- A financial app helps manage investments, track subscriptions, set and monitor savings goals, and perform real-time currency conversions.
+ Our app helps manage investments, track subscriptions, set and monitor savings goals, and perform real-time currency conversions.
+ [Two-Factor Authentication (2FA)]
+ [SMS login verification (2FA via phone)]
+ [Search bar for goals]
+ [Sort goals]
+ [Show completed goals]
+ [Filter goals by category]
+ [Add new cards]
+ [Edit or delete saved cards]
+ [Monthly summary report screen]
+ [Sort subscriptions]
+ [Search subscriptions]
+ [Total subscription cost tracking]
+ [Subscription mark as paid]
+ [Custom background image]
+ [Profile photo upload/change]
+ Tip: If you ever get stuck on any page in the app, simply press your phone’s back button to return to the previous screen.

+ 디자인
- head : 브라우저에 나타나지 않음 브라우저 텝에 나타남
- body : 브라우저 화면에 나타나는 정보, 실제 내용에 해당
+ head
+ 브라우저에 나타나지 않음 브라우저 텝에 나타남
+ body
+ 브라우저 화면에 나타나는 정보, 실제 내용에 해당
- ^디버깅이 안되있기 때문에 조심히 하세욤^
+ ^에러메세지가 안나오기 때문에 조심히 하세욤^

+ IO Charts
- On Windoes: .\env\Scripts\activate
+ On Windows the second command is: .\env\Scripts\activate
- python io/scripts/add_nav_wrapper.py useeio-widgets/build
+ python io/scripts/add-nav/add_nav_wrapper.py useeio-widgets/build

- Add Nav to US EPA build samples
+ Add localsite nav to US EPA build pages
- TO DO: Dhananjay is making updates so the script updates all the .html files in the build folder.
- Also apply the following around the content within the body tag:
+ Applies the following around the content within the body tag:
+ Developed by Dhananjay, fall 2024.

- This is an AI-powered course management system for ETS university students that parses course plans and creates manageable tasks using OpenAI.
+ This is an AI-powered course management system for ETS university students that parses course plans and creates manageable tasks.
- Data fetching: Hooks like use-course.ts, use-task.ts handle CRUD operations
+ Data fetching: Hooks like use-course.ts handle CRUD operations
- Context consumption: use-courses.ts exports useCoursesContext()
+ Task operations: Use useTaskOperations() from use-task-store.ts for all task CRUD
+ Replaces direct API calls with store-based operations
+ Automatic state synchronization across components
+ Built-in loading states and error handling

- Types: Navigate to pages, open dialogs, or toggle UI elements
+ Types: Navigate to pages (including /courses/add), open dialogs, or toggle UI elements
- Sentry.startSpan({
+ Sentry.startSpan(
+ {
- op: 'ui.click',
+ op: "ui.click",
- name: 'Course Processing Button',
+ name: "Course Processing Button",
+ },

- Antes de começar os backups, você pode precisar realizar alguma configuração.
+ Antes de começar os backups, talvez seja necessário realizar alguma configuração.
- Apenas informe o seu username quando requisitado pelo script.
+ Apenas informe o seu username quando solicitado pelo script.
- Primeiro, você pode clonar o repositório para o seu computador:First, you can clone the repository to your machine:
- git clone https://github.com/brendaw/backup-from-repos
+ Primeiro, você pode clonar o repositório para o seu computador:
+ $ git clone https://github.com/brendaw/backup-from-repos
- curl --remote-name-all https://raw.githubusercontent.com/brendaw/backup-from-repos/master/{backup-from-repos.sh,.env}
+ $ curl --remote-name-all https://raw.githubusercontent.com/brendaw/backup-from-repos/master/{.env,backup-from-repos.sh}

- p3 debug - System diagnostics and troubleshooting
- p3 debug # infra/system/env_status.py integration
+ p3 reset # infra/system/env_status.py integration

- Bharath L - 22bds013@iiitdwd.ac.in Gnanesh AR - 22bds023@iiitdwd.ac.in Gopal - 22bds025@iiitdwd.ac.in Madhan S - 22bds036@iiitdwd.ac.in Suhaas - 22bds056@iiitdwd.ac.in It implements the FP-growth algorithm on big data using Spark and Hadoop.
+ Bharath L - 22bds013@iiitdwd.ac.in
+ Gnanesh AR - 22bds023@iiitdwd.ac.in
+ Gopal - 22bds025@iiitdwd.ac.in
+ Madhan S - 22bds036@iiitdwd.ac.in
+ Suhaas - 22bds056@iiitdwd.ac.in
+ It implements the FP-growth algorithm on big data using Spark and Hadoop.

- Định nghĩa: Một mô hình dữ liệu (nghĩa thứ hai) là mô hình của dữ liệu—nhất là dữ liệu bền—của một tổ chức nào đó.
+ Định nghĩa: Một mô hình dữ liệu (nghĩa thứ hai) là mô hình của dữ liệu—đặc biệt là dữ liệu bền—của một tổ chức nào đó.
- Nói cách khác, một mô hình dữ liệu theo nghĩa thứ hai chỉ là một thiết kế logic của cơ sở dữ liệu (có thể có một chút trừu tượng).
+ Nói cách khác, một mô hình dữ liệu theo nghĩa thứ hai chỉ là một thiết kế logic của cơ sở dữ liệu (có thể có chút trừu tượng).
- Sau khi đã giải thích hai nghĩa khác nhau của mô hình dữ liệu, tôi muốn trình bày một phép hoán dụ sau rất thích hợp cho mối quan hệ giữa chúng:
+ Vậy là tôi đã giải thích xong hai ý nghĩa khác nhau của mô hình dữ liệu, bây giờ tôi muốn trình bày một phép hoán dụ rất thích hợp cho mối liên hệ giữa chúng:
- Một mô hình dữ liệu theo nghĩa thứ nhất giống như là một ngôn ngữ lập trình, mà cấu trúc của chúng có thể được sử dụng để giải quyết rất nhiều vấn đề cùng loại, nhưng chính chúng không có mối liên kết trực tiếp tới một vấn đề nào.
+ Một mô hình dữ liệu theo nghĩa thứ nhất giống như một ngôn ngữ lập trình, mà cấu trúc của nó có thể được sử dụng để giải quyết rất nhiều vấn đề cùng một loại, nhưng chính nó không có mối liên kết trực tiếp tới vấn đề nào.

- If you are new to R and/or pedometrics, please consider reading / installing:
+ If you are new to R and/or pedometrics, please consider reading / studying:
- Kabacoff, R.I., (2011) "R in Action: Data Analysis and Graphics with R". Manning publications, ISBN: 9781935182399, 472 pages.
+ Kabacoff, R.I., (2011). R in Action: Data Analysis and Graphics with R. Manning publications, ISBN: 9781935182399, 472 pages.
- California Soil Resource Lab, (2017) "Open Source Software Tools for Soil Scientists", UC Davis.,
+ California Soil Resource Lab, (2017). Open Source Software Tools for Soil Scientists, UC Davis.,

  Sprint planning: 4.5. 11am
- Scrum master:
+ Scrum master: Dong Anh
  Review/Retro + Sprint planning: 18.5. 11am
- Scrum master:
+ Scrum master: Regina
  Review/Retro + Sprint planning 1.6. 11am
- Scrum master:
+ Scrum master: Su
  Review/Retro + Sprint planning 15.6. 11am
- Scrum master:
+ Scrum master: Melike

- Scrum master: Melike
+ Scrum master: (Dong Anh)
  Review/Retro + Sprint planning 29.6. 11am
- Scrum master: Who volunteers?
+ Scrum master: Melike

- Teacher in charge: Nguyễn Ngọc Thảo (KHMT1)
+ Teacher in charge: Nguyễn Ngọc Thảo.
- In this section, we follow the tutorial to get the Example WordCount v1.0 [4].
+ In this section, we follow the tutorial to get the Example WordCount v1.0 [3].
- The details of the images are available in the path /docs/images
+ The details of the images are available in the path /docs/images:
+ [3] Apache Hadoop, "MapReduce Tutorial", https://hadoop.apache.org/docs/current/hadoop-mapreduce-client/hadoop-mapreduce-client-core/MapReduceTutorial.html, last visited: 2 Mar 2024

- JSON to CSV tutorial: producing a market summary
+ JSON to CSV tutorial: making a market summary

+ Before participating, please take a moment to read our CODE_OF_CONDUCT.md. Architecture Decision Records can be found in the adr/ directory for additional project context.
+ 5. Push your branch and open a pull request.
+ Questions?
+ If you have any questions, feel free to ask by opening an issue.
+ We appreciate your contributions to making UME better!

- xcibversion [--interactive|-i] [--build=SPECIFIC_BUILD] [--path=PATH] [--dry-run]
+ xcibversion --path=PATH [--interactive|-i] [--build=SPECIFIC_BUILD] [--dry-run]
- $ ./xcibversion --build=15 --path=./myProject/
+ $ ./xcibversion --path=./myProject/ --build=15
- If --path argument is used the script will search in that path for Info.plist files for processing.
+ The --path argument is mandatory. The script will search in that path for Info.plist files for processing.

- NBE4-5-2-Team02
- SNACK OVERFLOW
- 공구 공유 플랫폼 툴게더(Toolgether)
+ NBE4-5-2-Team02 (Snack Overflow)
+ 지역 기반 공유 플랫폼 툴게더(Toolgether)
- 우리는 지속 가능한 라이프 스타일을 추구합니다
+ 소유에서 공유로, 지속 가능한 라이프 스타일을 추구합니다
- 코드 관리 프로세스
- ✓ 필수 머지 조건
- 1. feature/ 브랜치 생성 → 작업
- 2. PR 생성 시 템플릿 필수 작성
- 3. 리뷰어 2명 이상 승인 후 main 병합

++++++

**Requirement**. Each line holding "conversions" should be copied from the material above.

**Output below**.
- A financial app helps manage investments, track subscriptions, set and monitor savings goals, and perform real-time currency conversions.
+ Our app helps manage investments, track subscriptions, set and monitor savings goals, and perform real-time currency conversions.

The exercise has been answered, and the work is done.